§ Listed records:
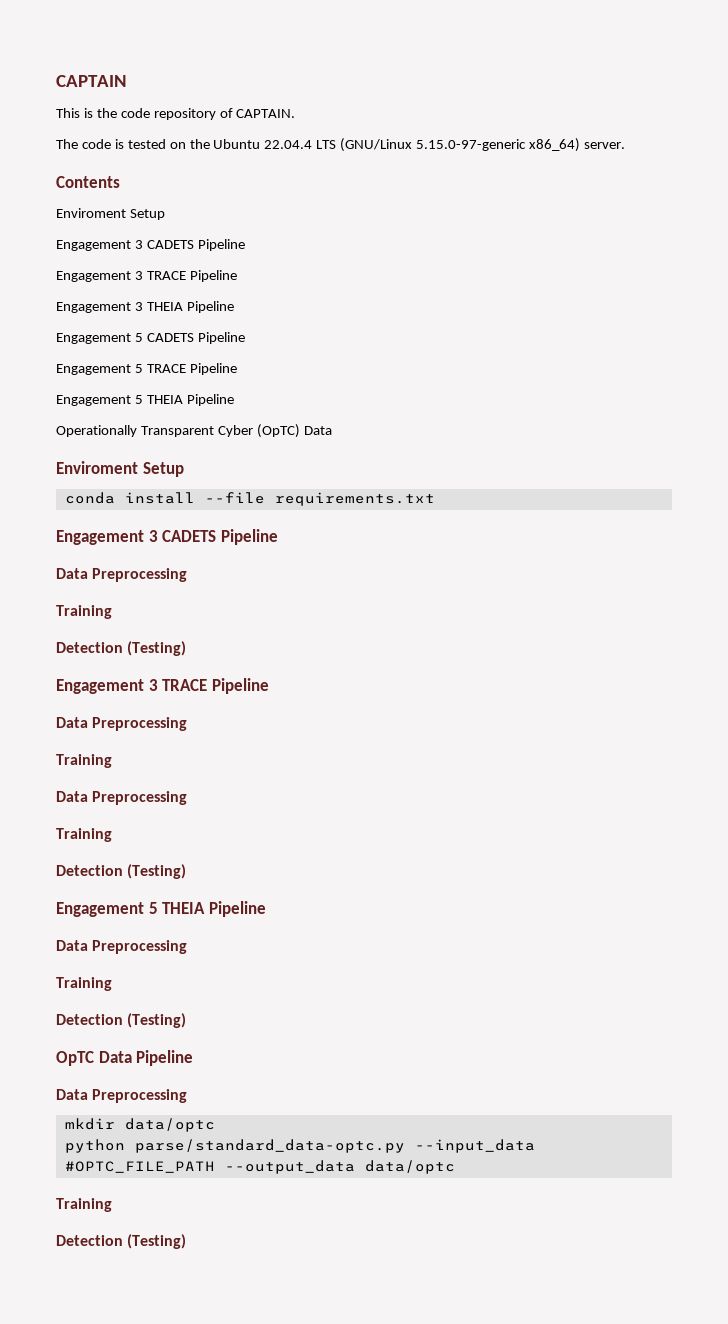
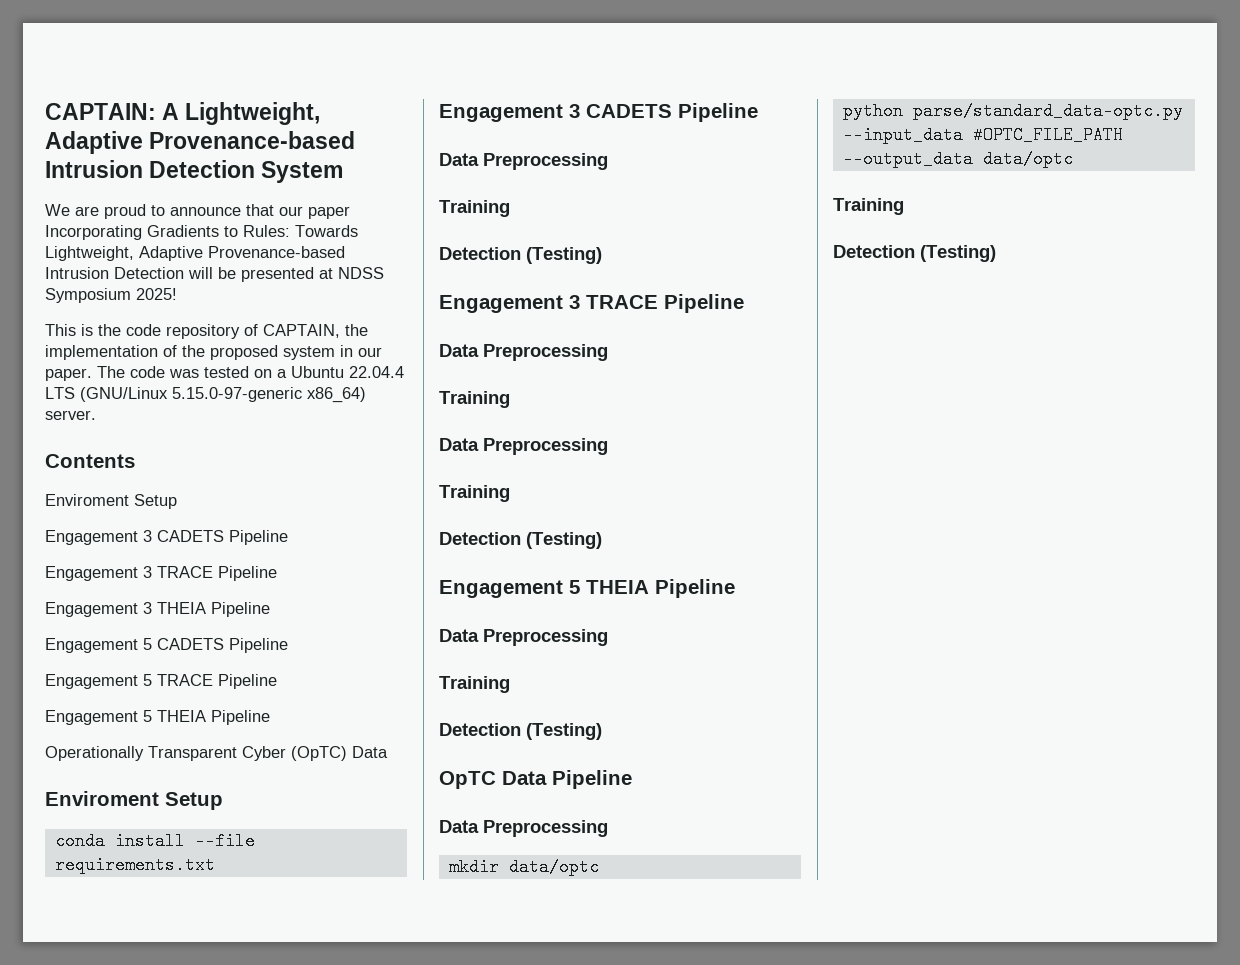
- CAPTAIN
+ CAPTAIN: A Lightweight, Adaptive Provenance-based Intrusion Detection System
+ We are proud to announce that our paper Incorporating Gradients to Rules: Towards Lightweight, Adaptive Provenance-based Intrusion Detection will be presented at NDSS Symposium 2025!
- This is the code repository of CAPTAIN.
- The code is tested on the Ubuntu 22.04.4 LTS (GNU/Linux 5.15.0-97-generic x86_64) server.
+ This is the code repository of CAPTAIN, the implementation of the proposed system in our paper. The code was tested on a Ubuntu 22.04.4 LTS (GNU/Linux 5.15.0-97-generic x86_64) server.

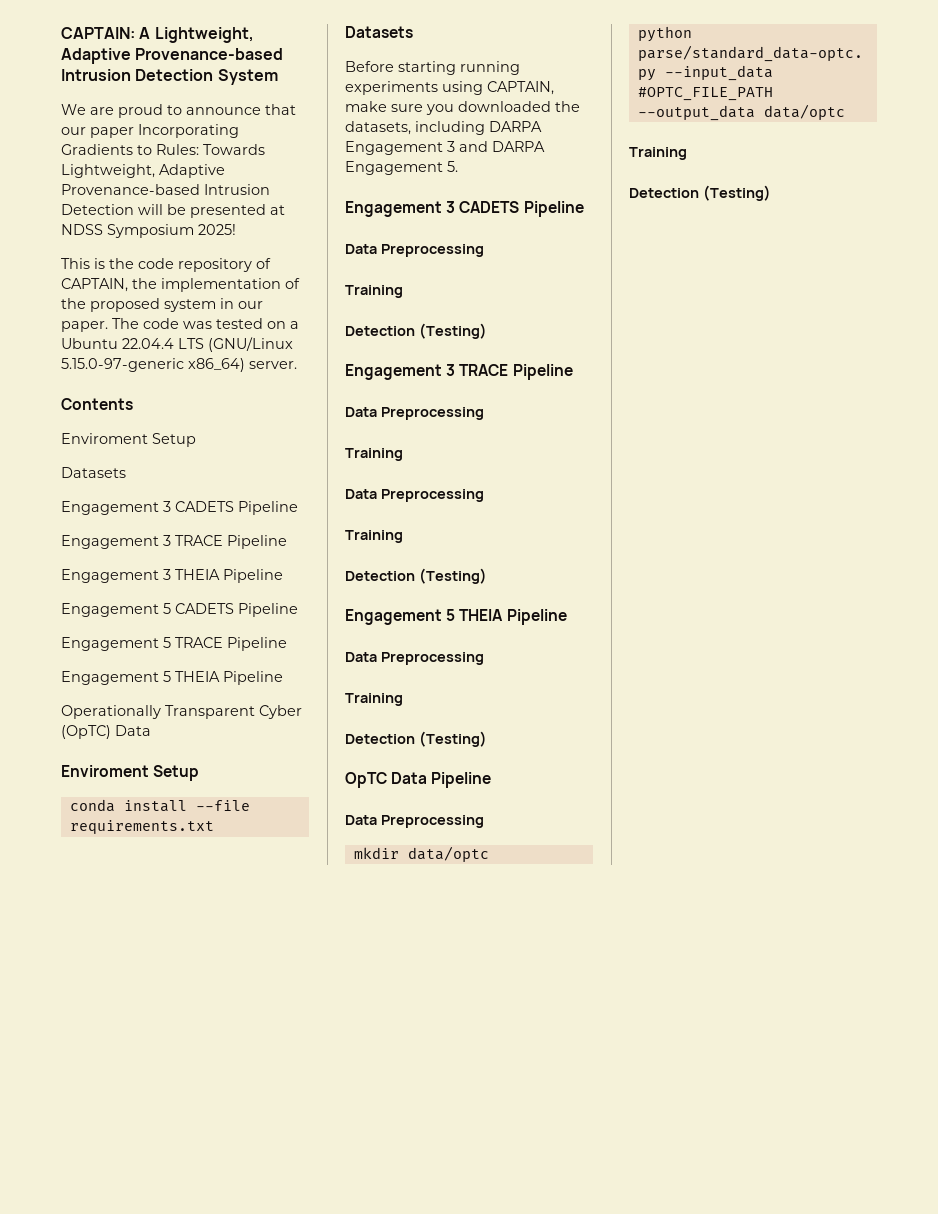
  Contents
  Enviroment Setup
+ Datasets
  conda install --file requirements.txt
+ Datasets
+ Before starting running experiments using CAPTAIN, make sure you downloaded the datasets, including DARPA Engagement 3 and DARPA Engagement 5.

§ Task directions: Reproduce the listing word for word. Do not carry over the pictures.

§ Written solution:
- CAPTAIN
+ CAPTAIN: A Lightweight, Adaptive Provenance-based Intrusion Detection System
+ We are proud to announce that our paper Incorporating Gradients to Rules: Towards Lightweight, Adaptive Provenance-based Intrusion Detection will be presented at NDSS Symposium 2025!
- This is the code repository of CAPTAIN.
- The code is tested on the Ubuntu 22.04.4 LTS (GNU/Linux 5.15.0-97-generic x86_64) server.
+ This is the code repository of CAPTAIN, the implementation of the proposed system in our paper. The code was tested on a Ubuntu 22.04.4 LTS (GNU/Linux 5.15.0-97-generic x86_64) server.

  Contents
  Enviroment Setup
+ Datasets
  conda install --file requirements.txt
+ Datasets
+ Before starting running experiments using CAPTAIN, make sure you downloaded the datasets, including DARPA Engagement 3 and DARPA Engagement 5.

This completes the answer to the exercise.